So that’s the story of how libertarian ideas changed my life, and how I gradually wandered away from the faith. But here’s the twist: as I look out into the farther future and try to make sense of the fundamental, long-term challenges that confront us, I see one of libertarianism’s partial truths growing in relevance. Indeed, I think that it may well end up assuming decisive importance, ultimately defining the difference between “living wisely and agreeably and well” and slipping into dystopia. This partial truth is the one I take to be the ur-libertarian idea, the fundamental impulse behind the entire ideological construction. Here is its most famous formulation: “Power tends to corrupt and absolute power corrupts absolutely.”
Contemporary libertarians focus their suspicion of centralized power exclusively on the state and its coercive powers, and I agree that is where the most acute danger lies. But as I wrote recently, the unhealthiest concentrations of power in contemporary democracies are not those of political power within the state, but those of broader social power within the professional and managerial elite that controls both public and private sectors. In our post-industrial information economies, talent and resources and initiative and influence have become heavily concentrated within the top 20 percent or so of society – and the elite itself is as top-heavy as the overall society.

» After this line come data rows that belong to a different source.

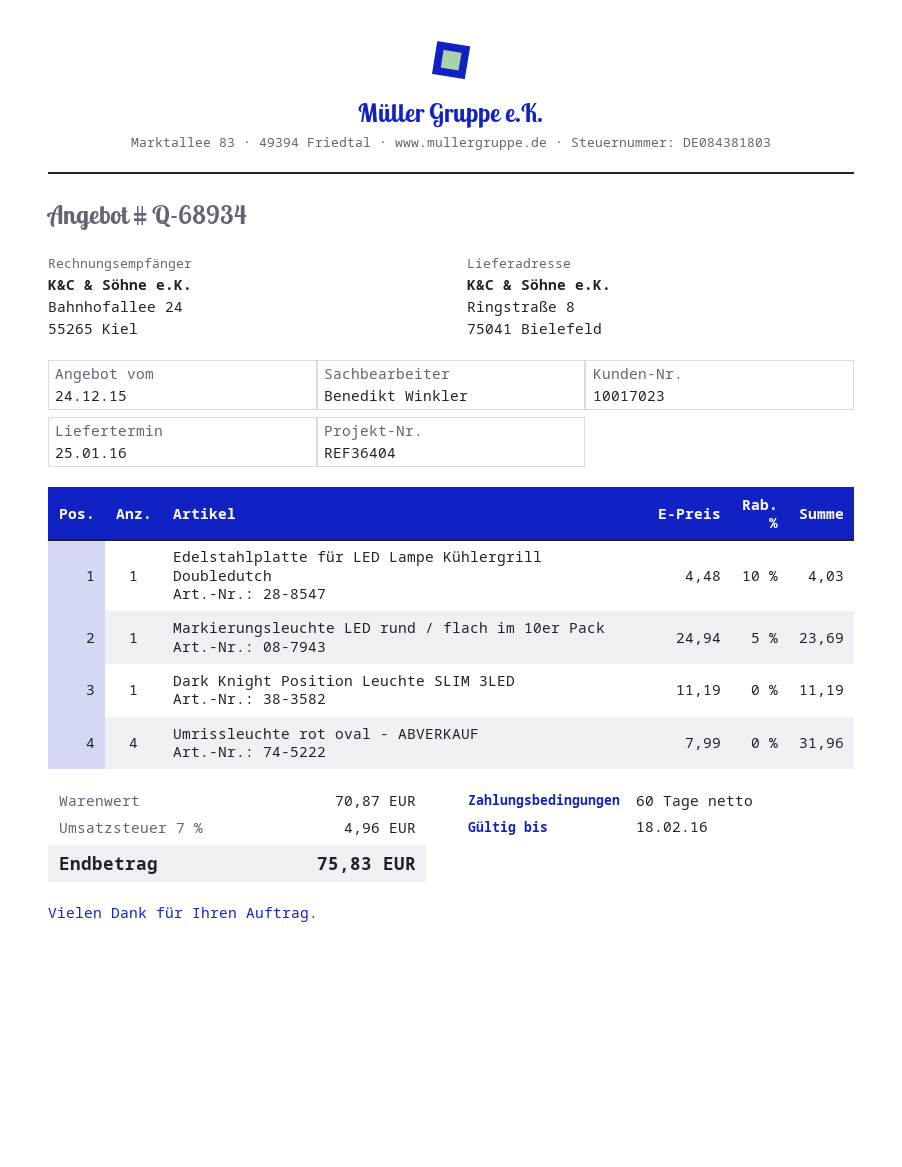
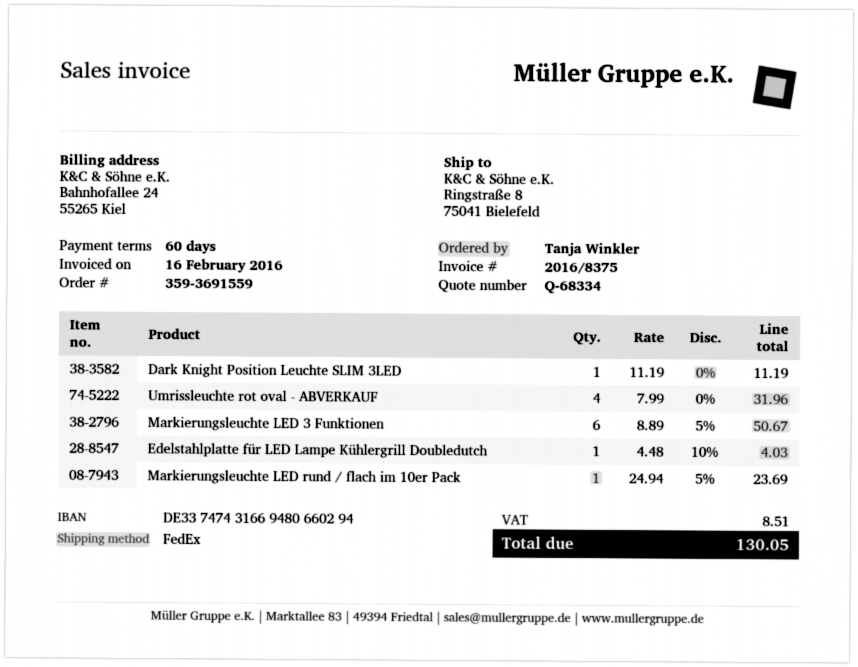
quote number: Q-68934 -> Q-68334
Markierungsleuchte LED 3 Funktionen: none -> 6 x 8.89 - 5% = 50.67
tax: 4.96 -> 8.51
total: 75.83 -> 130.05

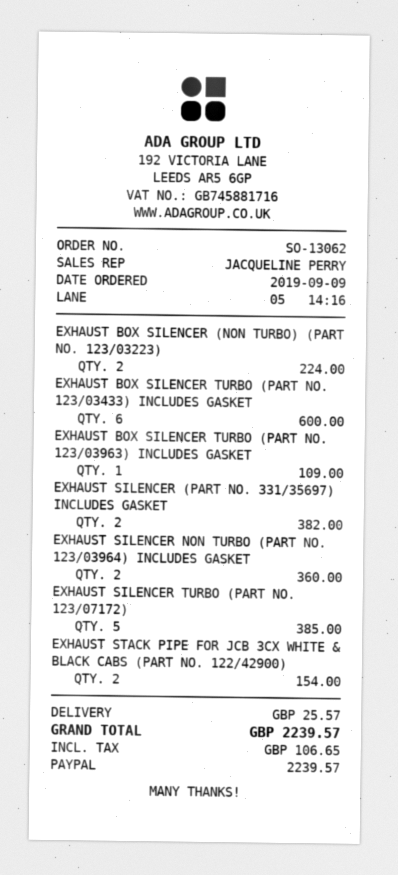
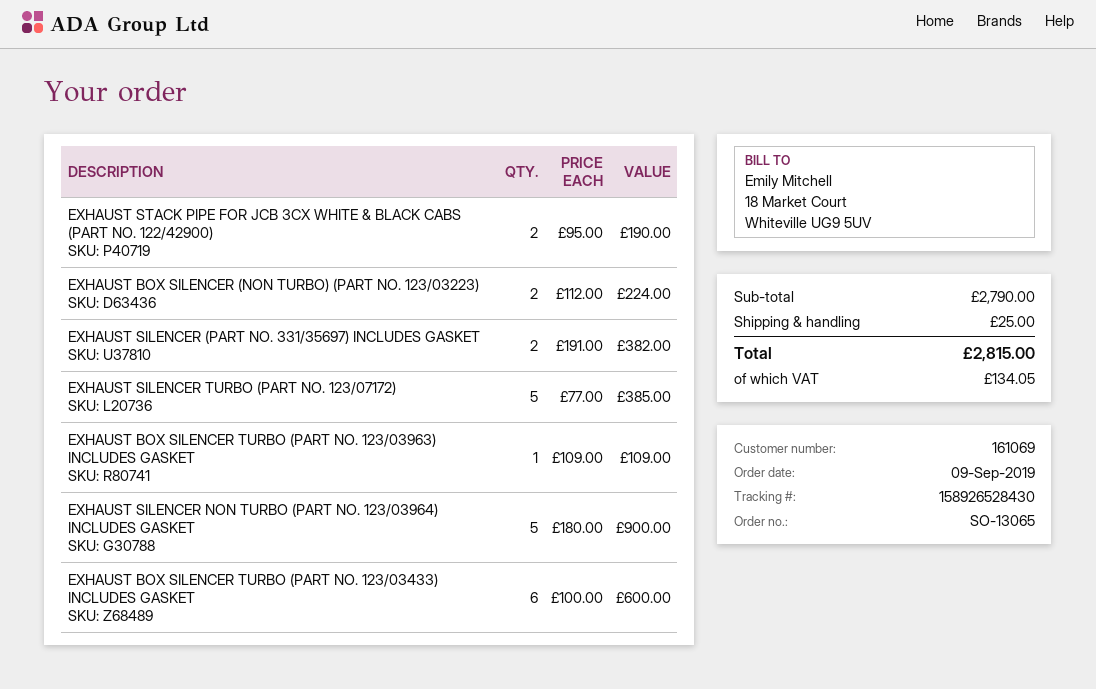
order number: SO-13062 -> SO-13065
EXHAUST SILENCER NON TURBO (PART NO. 123/03964) INCLUDES GASKET: 2 for 360.00 -> 5 for 900.00
EXHAUST STACK PIPE FOR JCB 3CX WHITE & BLACK CABS (PART NO. 122/42900): 2 for 154.00 -> 2 for 190.00
shipping: 25.57 -> 25.00
tax: 106.65 -> 134.05
total: 2239.57 -> 2815.00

This isn’t the kind of power imbalance that contemporary libertarians have eyes to see, but Tocqueville’s description of the soft despotism possible under democracy is hauntingly apt. Such a despotism doesn’t “torment,” but rather “degrades”; it “does not destroy, but it prevents existence; it does not tyrannize, but it compresses, enervates, extinguishes, and stupefies a people, till each nation is reduced to be nothing better than a flock of timid and industrious animals, of which the government is the shepherd.” I don’t think it’s too much of a stretch to see the malaise gripping the United States and other advanced democracies in the 21st century as the discontents of mass learned helplessness under an “immense and tutelary power” – in which the capacity to control one’s own life and shape one’s own community has been gradually drained away by outsourcing to the market and the state.
I fear that the inertia of contemporary trends threatens to carry us toward worse forms of despotism, with a central authority that torments as well as degrades. On the one hand, it seems likelier than not that the ongoing progress of AI and automation will work to further marginalize ordinary workers, and that consequently their dependence on government for income support – perhaps in the form of wage subsidies, or a universal basic income – will grow. Meanwhile, that same progress in AI and automation is giving new, expanded powers to governments to monitor and manipulate not only people’s actions but their thoughts and feelings as well. And both of those trends are playing out in the advanced democracies against a backdrop of ongoing social disintegration. With the center driven by an imperative to bring everything under expert managerial control and a periphery plagued by demoralization and dysfunction, the temptation of central authorities to use a firmer hand to push back against the chaos of social breakdown may prove difficult to resist. Meanwhile, in the larger world there is ample reason to worry that the current global democratic recession will be long-lasting.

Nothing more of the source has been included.